In Mets' throttling of Phillies, Brandon Nimmo makes the adjustment

14 September 2024Last Update :
In Mets' throttling of Phillies, Brandon Nimmo makes the adjustment

PHILADELPHIA — Earlier this week, as he pondered a prolonged slump that has sapped even his relentlessly positive attitude, Brandon Nimmo summarized it simply.

“It’s my turn to adjust,” he said, “and my turn to get better.”

On Friday night, in the opener of as consequential a series as the Mets and Phillies have ever played, Nimmo adjusted, Nimmo got better, and the Mets boat-raced first-place Philadelphia, 11-3.

This was a thorough dismantling with the Mets looking sharper in every phase. They cashed in every offensive opportunity while giving the Phillies none of their own. In a game where the Mets lacked the starting pitching advantage going in, they looked comprehensively better — which is the recipe they could use over the next 15 games and beyond.

Nimmo’s fifth-inning three-run homer was the second of three three-run blasts New York hit on the night, between shots by Francisco Alvarez and Harrison Bader. Before Wednesday, the Mets had hit four three-run homers in the second half of the season. It’s the fourth time in their history the Mets hit a trio of three-run homers in the same game, joining contests in 1989, 2006 and 2015. (That’s not a bad group of years to join.)

Each blast came from a player slumping in the second half. Alvarez’s three-run shot was his second in as many games, and Carlos Mendoza has started the catcher in eight of the last nine games because he thought this kind of breakout was imminent. Bader owned a .509 OPS in the second half that had cost him his everyday playing time in center.

But maybe the biggest impact for the Mets is Nimmo going deep. An All-Star snub in the first half, his second-half OPS was .551 entering Friday, his slump since the All-Star break persisting well beyond anyone’s expectations.

“It’s been really tough to try and stay positive through it,” he said earlier this week in Toronto. “The margins are actually pretty small when you go and look at it, but it feels like the Grand Canyon. You feel like you’re on one side trying to get to the other.”

Nimmo had come close a couple of times last homestand, and his three-run shot in the fifth took full advantage of Citizens Bank Park’s cozy dimensions. (According to Statcast, it would have been a homer in only four other major-league parks.)

“A lot of the work I’m putting in is moving in the right direction,” Nimmo said, while reticent to say he’s over the hump.

What’s further encouraging is how Nimmo homered: off a 3-2 curveball from Aaron Nola. Because to Nimmo, a lot of what’s driven his slump is the way he’s been pitched.

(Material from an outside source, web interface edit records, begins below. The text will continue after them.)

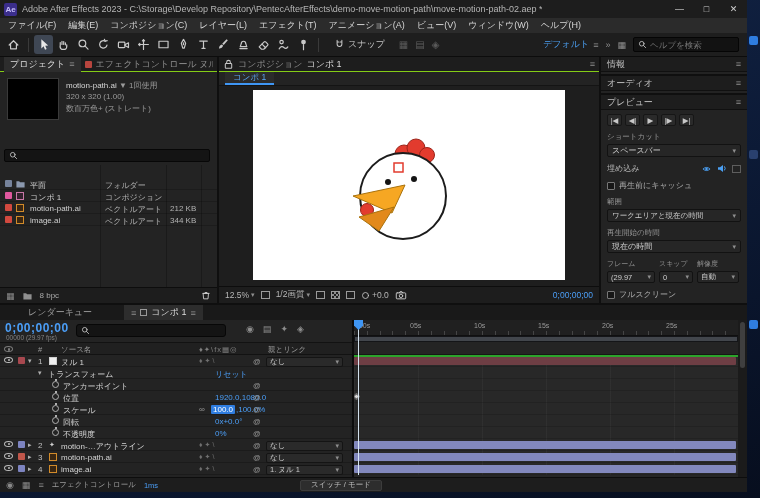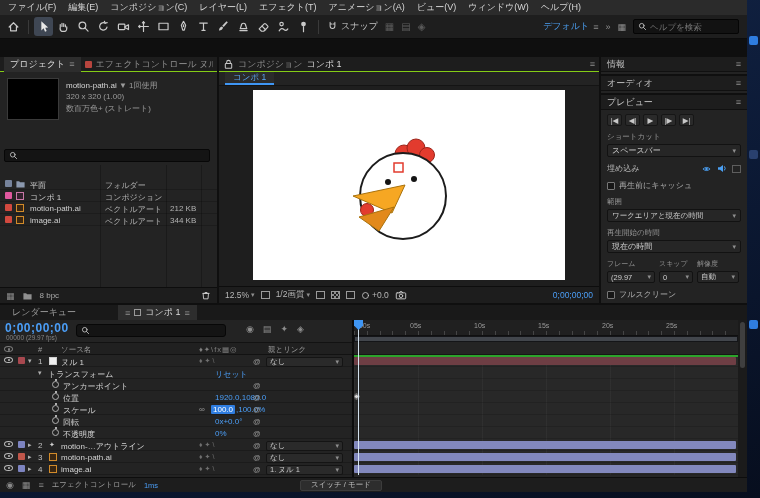--- a/index.html
+++ b/index.html
@@ -151,6 +151,15 @@
 
 <div class="ae">
 
+  <div class="titlebar">
+    <span class="ae-badge">Ae</span>
+    <span class="title">Adobe After Effects 2023 - C:\Storage\Develop Repository\PentecAfterEffects\demo-move-motion-path\move-motion-path-02.aep *</span>
+    <div class="wbtns">
+      <span class="wbtn">—</span>
+      <span class="wbtn">□</span>
+      <span class="wbtn">✕</span>
+    </div>
+  </div>
 
   <div class="menubar">
     <span class="menu-item">ファイル(F)</span>

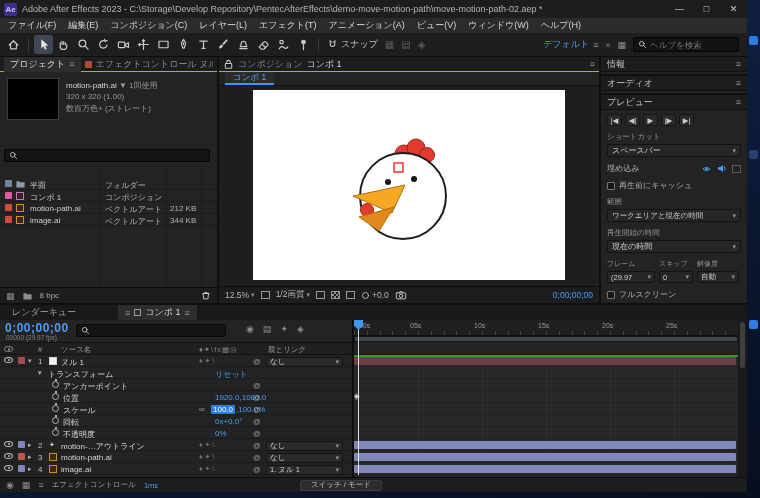--- a/index.html
+++ b/index.html
@@ -22,7 +22,7 @@
 .tool.active{background:#3f4754}
 .ti{stroke:#c9c9c9;stroke-width:1.1;fill:none;stroke-linecap:round;stroke-linejoin:round}
 .tsep{width:1px;height:14px;background:#3a3a3a;margin:0 4px;flex:none}
-.snap{display:flex;align-items:center;gap:3px;font-size:9px;color:#c4c4c4;margin:0 3px;white-space:nowrap}
+.snap{display:flex;align-items:center;gap:3px;font-size:9px;color:#c4c4c4;margin:0 10px;white-space:nowrap}
 .dimico{opacity:.35;font-size:10px;padding:0 3px}
 .tb-right{margin-left:auto;display:flex;align-items:center;gap:7px;padding-right:4px}
 .ws{font-size:9px;color:#4ba0f4;white-space:nowrap}

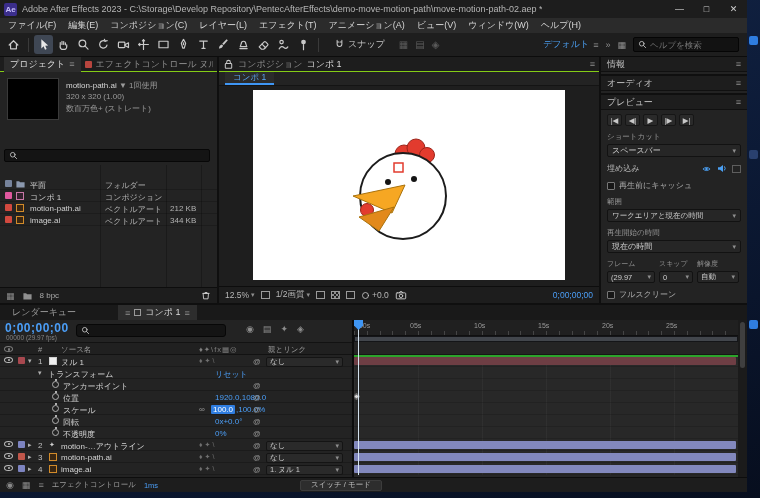--- a/index.html
+++ b/index.html
@@ -83,7 +83,7 @@
 .increw{display:flex;align-items:center;gap:5px;margin-top:6px}
 
 .timeline{position:absolute;top:305px;left:0;width:747px;height:187px;background:#232323}
-.tl-tabs{height:15px;background:#191919;display:flex;align-items:center;gap:12px;font-size:9px;padding-left:4px}
+.tl-tabs{height:15px;background:#191919;display:flex;align-items:center;gap:2px;font-size:9px;padding-left:20px}
 .tl-tab-dim{color:#9a9a9a;padding:0 8px}
 .tl-tab{height:15px;background:#2d2d2d;display:flex;align-items:center;gap:4px;padding:0 7px;color:#dcdcdc;margin-left:22px}
 .compic{width:7px;height:7px;border:1px solid #9a9a9a;flex:none}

“There was a good long stretch probably from middle of August last year until middle of July this year where I was a pretty dangerous hitter,” Nimmo said. “I think the league maybe considered it’s not a fluke anymore.”

Nimmo said he’s seen pitchers operate with more care against him. The challenge fastballs in hitters’ counts come less frequently, with pitchers more open to missing off the plate and issuing a free pass.

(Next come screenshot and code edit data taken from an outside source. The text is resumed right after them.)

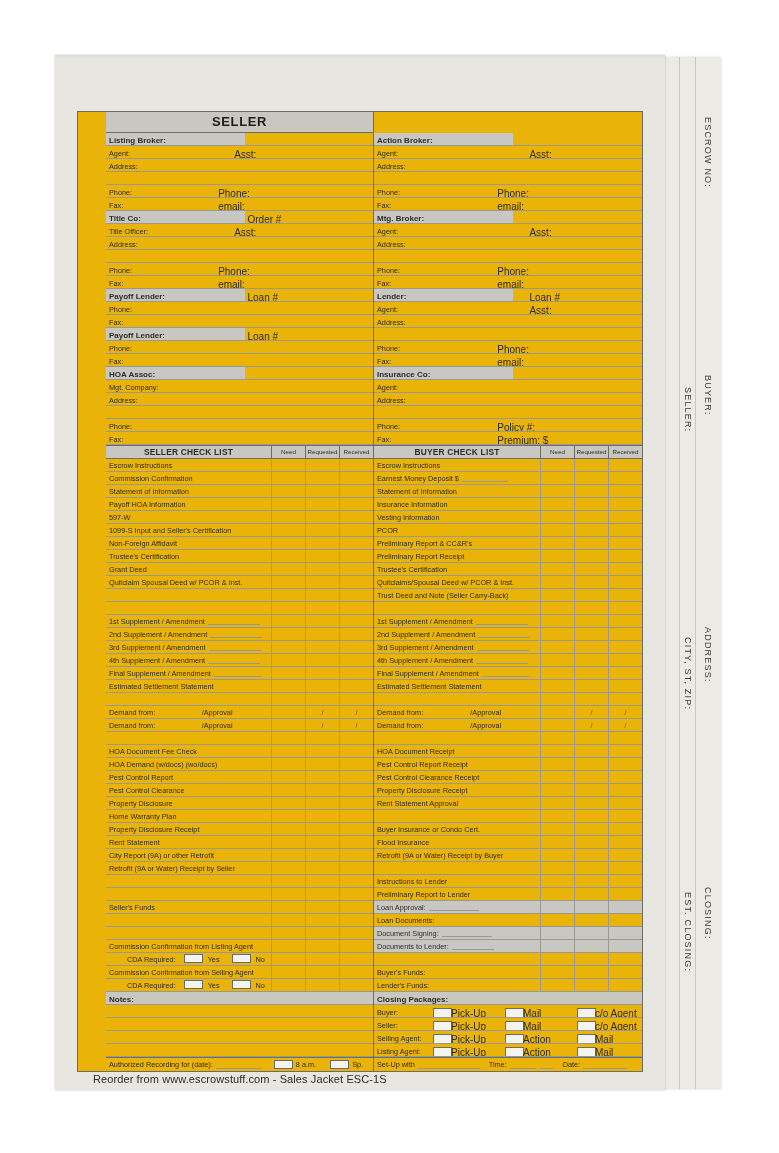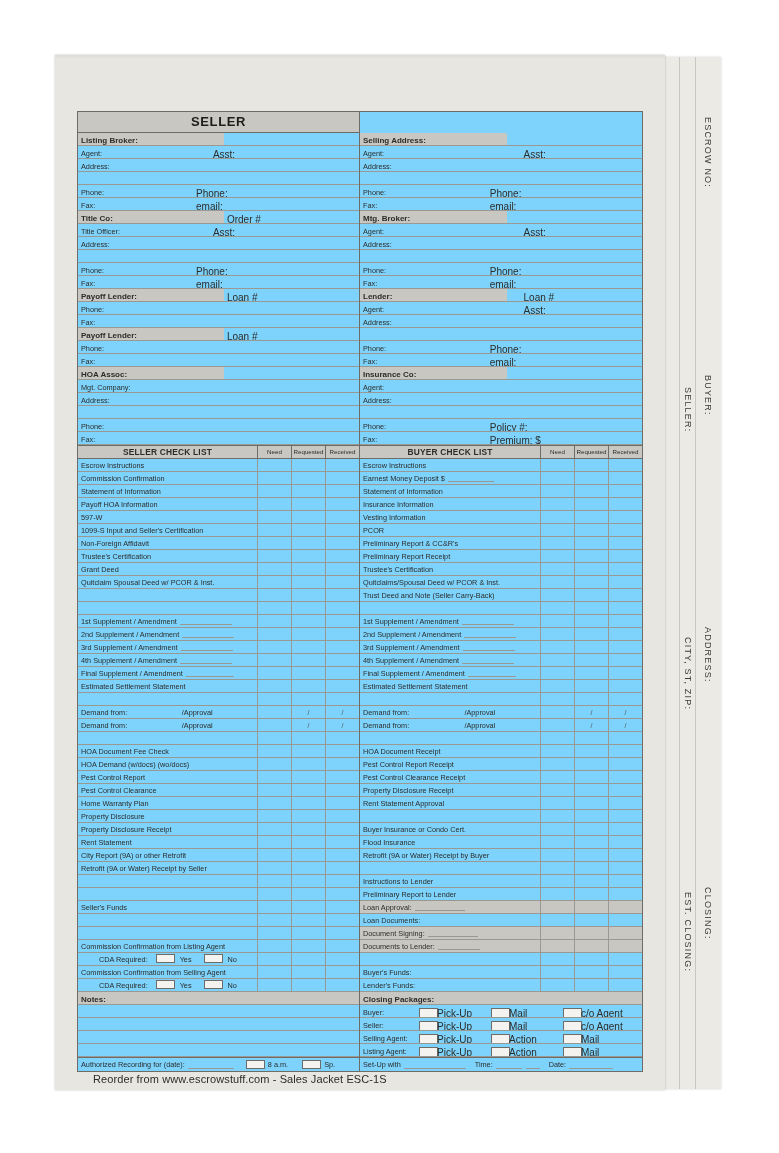--- a/index.html
+++ b/index.html
@@ -56,10 +56,11 @@
     left: 22px; top: 56px;
     width: 566px;
     border: 1px solid #6d6c68;
-    background: #7dd3fc;
+    background: #eab308;
     font-size: 7.2px;
     color: #2c2c2a;
     box-sizing: border-box;
+    padding-left: 28px;
   }
   .cols { display: flex; }
   .col { width: 50%; box-sizing: border-box; }

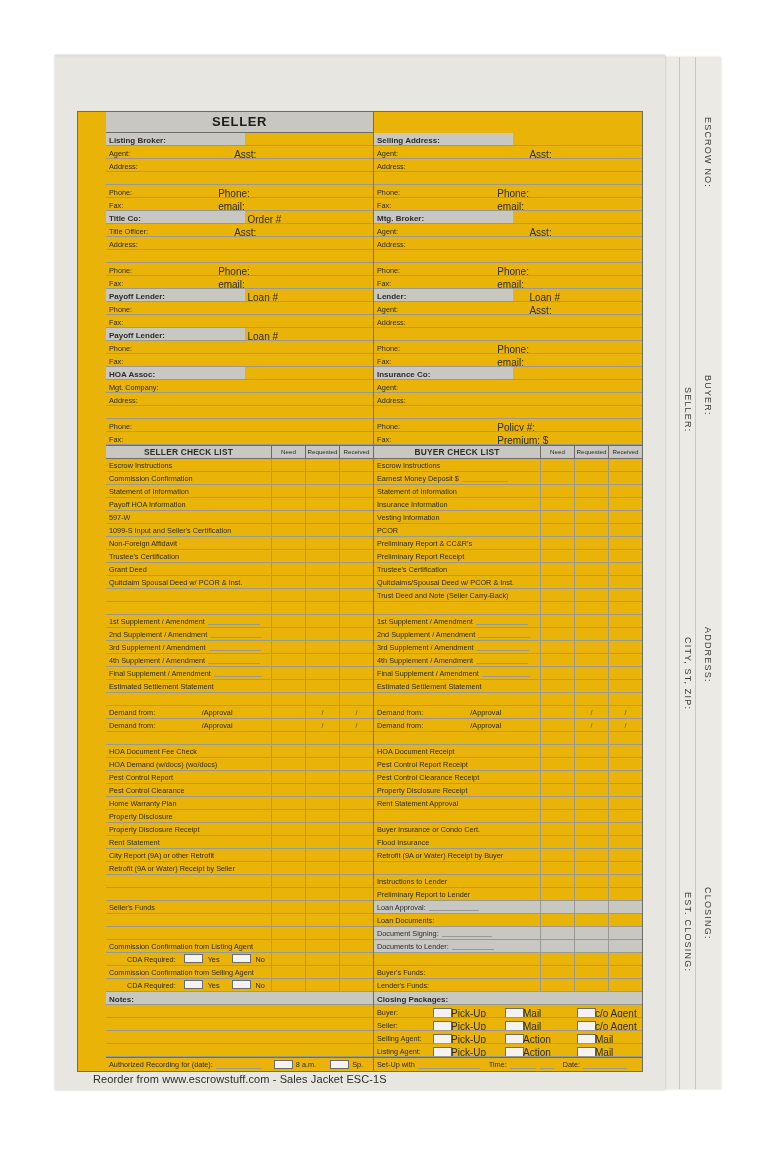--- a/index.html
+++ b/index.html
@@ -320,7 +320,7 @@
       <div class="col" id="buyer-contacts">
           <div class="row section">
             <div class="shade"></div>
-            <span class="lbl">Selling Address:</span>
+            <span class="lbl">Action Broker:</span>
           </div>
           <div class="row">
             <span class="lbl">Agent:</span>

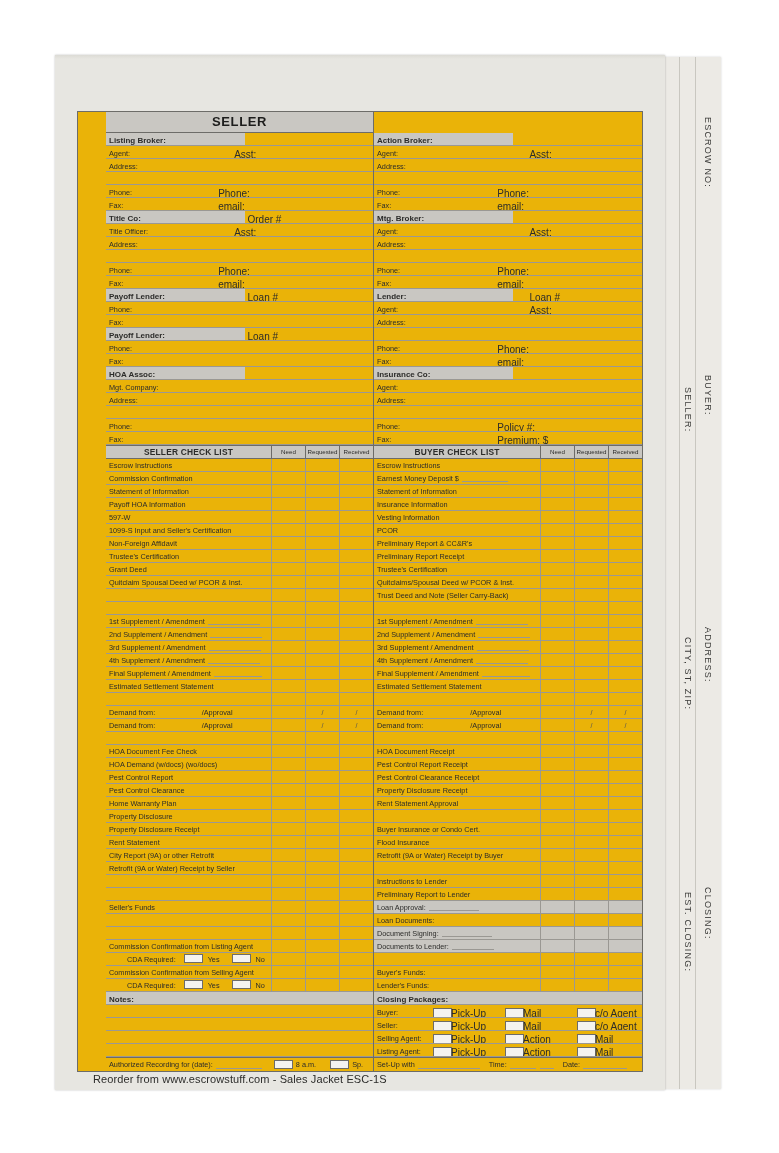--- a/index.html
+++ b/index.html
@@ -567,13 +567,13 @@
               <div class="c"></div>
             </div>
             <div class="clrow">
+              <div class="t"><span>Property Disclosure</span></div>
+              <div class="c"></div>
+              <div class="c"></div>
+              <div class="c"></div>
+            </div>
+            <div class="clrow">
               <div class="t"><span>Home Warranty Plan</span></div>
-              <div class="c"></div>
-              <div class="c"></div>
-              <div class="c"></div>
-            </div>
-            <div class="clrow">
-              <div class="t"><span>Property Disclosure</span></div>
               <div class="c"></div>
               <div class="c"></div>
               <div class="c"></div>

The data backs this up. Nimmo is seeing fewer fastballs, in general, in the second half and fewer fastballs when he’s ahead in the count.

Entering Friday, Nola had thrown Nimmo 17 full-count pitches in their career encounters — three of them curveballs. On Friday night alone, he threw Nimmo five full-count pitches — three of them curveballs. That included the last one, hit just far enough in right field to clear the fence.

The offensive effort backed another gem from Jose Quintana, whose season has pivoted yet again. The lefty tossed seven scoreless innings; he walked no one and two of the three hits against him stayed on the infield. Over his last four starts, Quintana has allowed one earned run in 25 innings. It’s reminiscent of the stretch he had in the final month of the first half.

“I’m really happy with how my stuff is working these last few starts,” Quintana said.

“We’re playing well,” Mendoza said. “There’s a lot of things we’re doing well, and it starts with starting pitching.”

Earlier this week, Nimmo lamented not being part of that group contributing.

“It’s beautiful that the guys are doing what they’re doing and we’re in this position. That makes everything better,” he said. “But there is a self-expectation that man, if I could just catch fire here, then I could help us to go for a while. You definitely want that, but in order to get there, you can’t skip steps. You’ve got to build on things and take it one step at a time.”

For Nimmo and the Mets, Friday was a big step.

“It’s a fun game — maddening at times and very frustrating,” he said. “But when you’re able to overcome it, it makes it that much sweeter.”